This note was originally published at 8am on May 10, 2012. INVESTOR and RISK MANAGER SUBSCRIBERS have access to the EARLY LOOK (published by 8am every trading day) and PORTFOLIO IDEAS in real-time.
“American and British pilots were forced to learn about this lethal athlete the hard way.”
Don’t blame the pilots. Blame the politicians. They were willfully blind to obvious risks and put our bravest in the sky anyway. That’s one of the key risk management and leadership lessons I learned from Ian Toll’s excellent new book about WWII, Pacific Crucible.
“The Mitsubishi A6M Zero was a dog-fighting champion, and aerial acrobat that out-turned, out-climbed, and out-maneuvered any fighter plane the Allies could send against it… The Zero had been placed in service in the summer of 1940, almost 18 months before Pearl Harbor… it was yet another example of the fatal hubris of the West in the face of plentiful evidence..” (pages 52-53)
I read about war because it educates me on winning and losing. Every decision counts. Decision processes matter. There has been “plentiful evidence” that the US Dollar has been driving The Correlation Risk in Global Macro markets since 2007-2008. There has also been an outright obfuscation of facts by Western Academics who have chosen to ignore it. It’s un-objective and un-American.
Back to the Global Macro Grind…
The US Dollar is up for the 7thconsecutive day and US Stock Futures are indicated down for the 7thconsecutive day. There is absolutely zero irony in this causal relationship. Policy expectations drive currency prices.
In the absence of immediate-term expectations for an iQe4 upgrade of Gold and Oil price inflation from Ben Bernanke, the US Dollar has arrested its decline – and stocks and commodities have arrested their ascent.

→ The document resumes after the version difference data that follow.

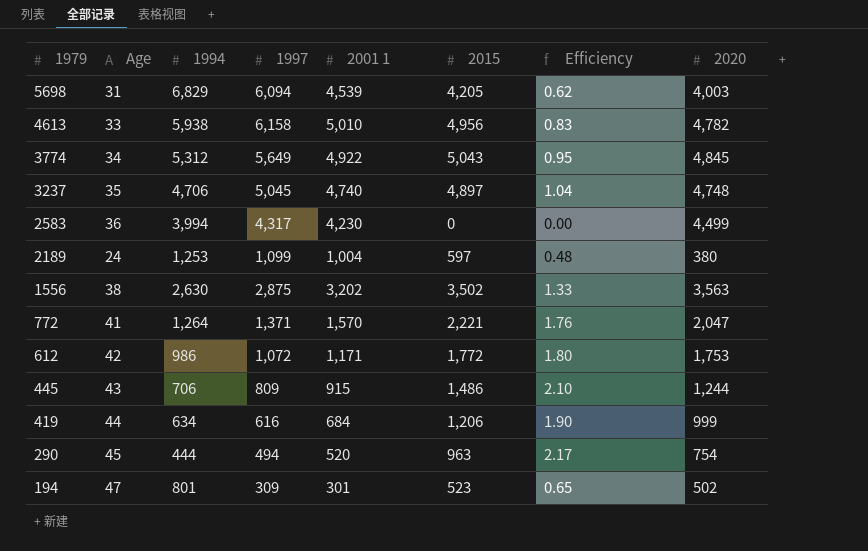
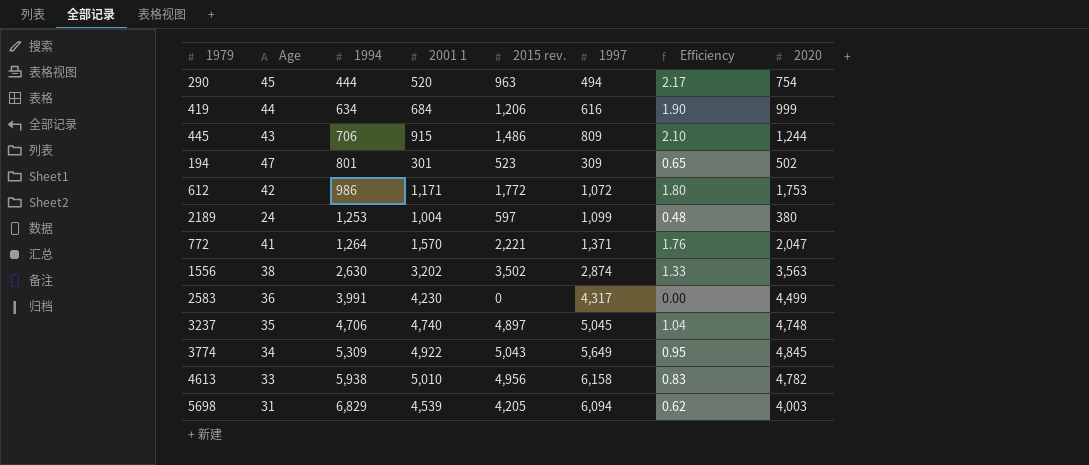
row order: 1979 descending -> 1994 ascending
column name: 2015 -> 2015 rev.
column 1997 | position: 4 -> 6
1556 | 1997: 2,875 -> 2,874
2583 | 1994: 3,994 -> 3,991
3774 | 1994: 5,312 -> 5,309

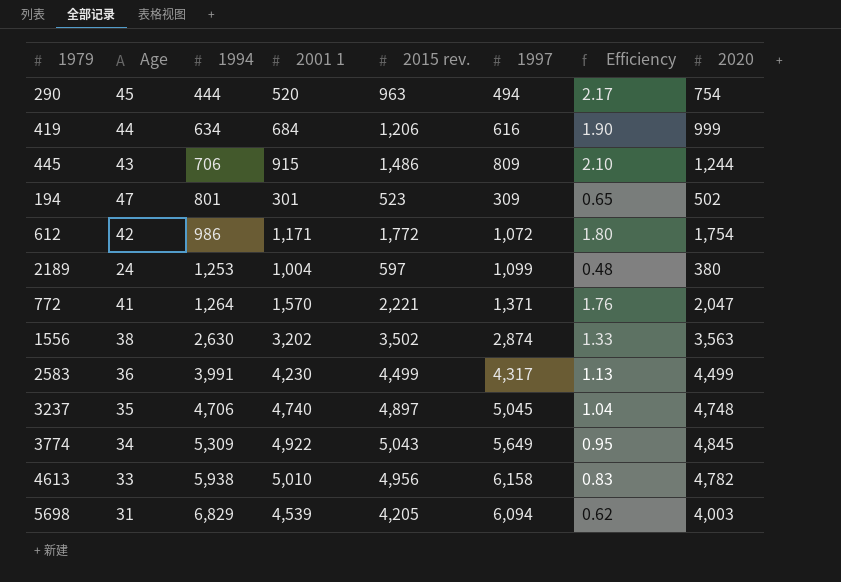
612 | 2020: 1,753 -> 1,754
2583 | 2015 rev.: 0 -> 4,499
2583 | Efficiency: 0.00 -> 1.13

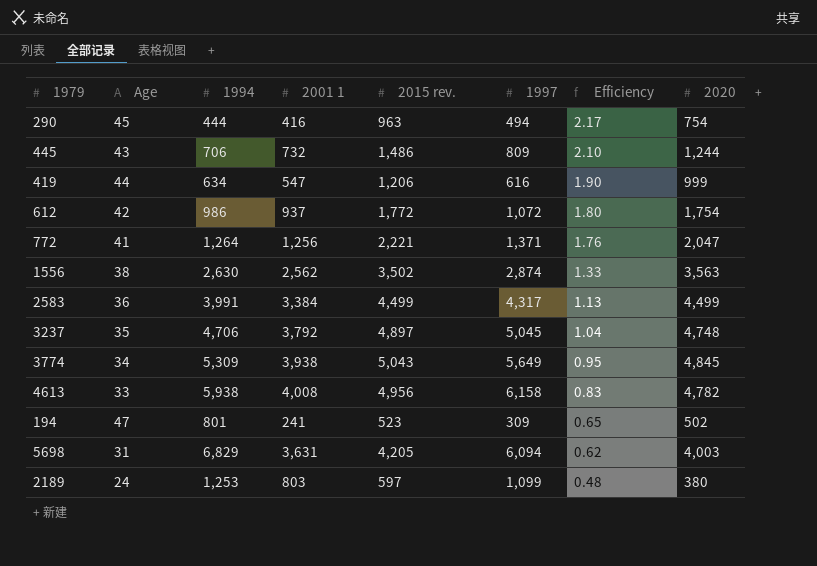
row order: 1994 ascending -> Efficiency descending
290 | 2001 1: 520 -> 416
445 | 2001 1: 915 -> 732
419 | 2001 1: 684 -> 547
612 | 2001 1: 1,171 -> 937
772 | 2001 1: 1,570 -> 1,256
1556 | 2001 1: 3,202 -> 2,562
2583 | 2001 1: 4,230 -> 3,384
3237 | 2001 1: 4,740 -> 3,792
3774 | 2001 1: 4,922 -> 3,938
4613 | 2001 1: 5,010 -> 4,008
194 | 2001 1: 301 -> 241
5698 | 2001 1: 4,539 -> 3,631
2189 | 2001 1: 1,004 -> 803

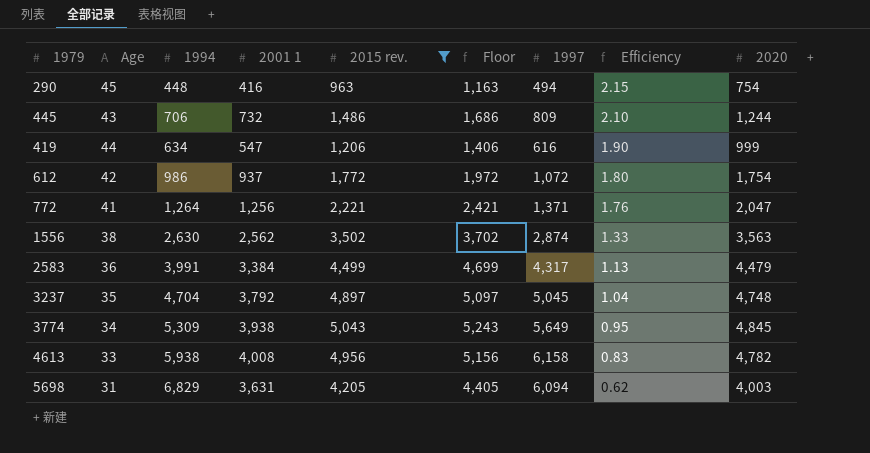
filter: none -> 2015 rev. >= 963
column Floor | formula: none -> [2015 rev.] + 200
290 | 1994: 444 -> 448
290 | Efficiency: 2.17 -> 2.15
2583 | 2020: 4,499 -> 4,479
3237 | 1994: 4,706 -> 4,704

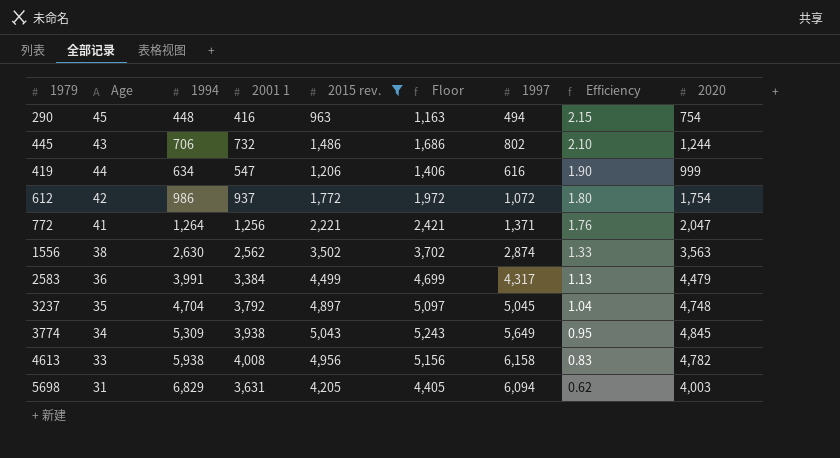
445 | 1997: 809 -> 802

Here’s a real-time update on the surreal Correlation Risk (inverse correlations between the USD and asset prices) developing:
- SP500 = -0.90
- Euro Stoxx = -0.92
- CRB Commodities Index = -0.94
- WTIC Oil = -0.89
- Gold = -0.89
- US Equity Volatility (VIX) = +0.93
Yes, you’ll notice that in the Romper Room that has become Keynesian Economic Policy outcomes, one of these things is not like the other – one of these things just doesn’t belong. It’s called volatility.
The US Federal Reserve has a 2-stroke mandate:
- Price “stability”
- Full Employment
We have neither. We have price volatility like the world has never seen. And we have forced American Pilots of other people’s hard earned moneys to chase their own tails of performance going after short-term and short-sighted Policies To Inflate.
As US Dollar Debauchery has only proven to Slow Global Economic Growth via accelerating short-term food and energy price inflations, now world markets have to deal with the other short-term side of the trade:
- Growth Slowing (until it slows at a slower rate)
- Deflating The Inflation (Bernanke’s Bubbles in Oil, Gold, etc. are popping)
When these 2 things are happening at the same time, you just cannot ignore the capital losses. They happen real fast.
That said, what’s been fascinating about this -4.6% draw-down in the SP500 from its April 2nd, 2012 top (capital loss from the Russell2000 March 26th, 2012 top = -6.9%) isn’t the absolute performance impact, but the Storytelling.
The Most Read (Bloomberg) headline this morning epitomizes the storytelling of the Old Wall: “Dow Falls For 6th Day In Longest Losing Streak Since August On Greece.”
On Greece? C’mon. Americans in this profession are better than that.
You can look at real-time market signals (leading indicators) in 2-ways at this stage of the Fed Fight:
- What’s happened on the margin (draw-downs) from the YTD tops in February-April
- What’s happened YTD
The YTD thing is all about the Storytelling. Just don’t do it with my money. Last I checked, the SP500 is still down -13.5% from its willfully blind 2007 high and needs to be up almost +16% (from here) just to get The People and their 301ks back to break-even.
Everything that happens on the margin in markets matters most to the American and Global Macro Pilots who are trying to manage your money’s real-time risks. What happens on the margin is what drives fear and greed. It’s also what builds or destroys confidence.
If you don’t have planes or markets that the pilots can trust, you’re one step closer to losing whatever is left of the money they are willing to flow back to the politicized decision making process that’s driving markets.
Bottoms are processes, not points. We humbly suggest you fly these risky skies of Federal Reserve sponsored Price Volatility with the credible analytical sources out there who have actually landed the planes for the last 5 years.
My immediate-term support and resistance ranges for Gold, Oil (Brent), US Dollar Index, EUR/USD, and the SP500 are now $1585-1640, $110.23-113.89, $79.42-80.28, $1.29-1.31, and 1346-1367, respectively.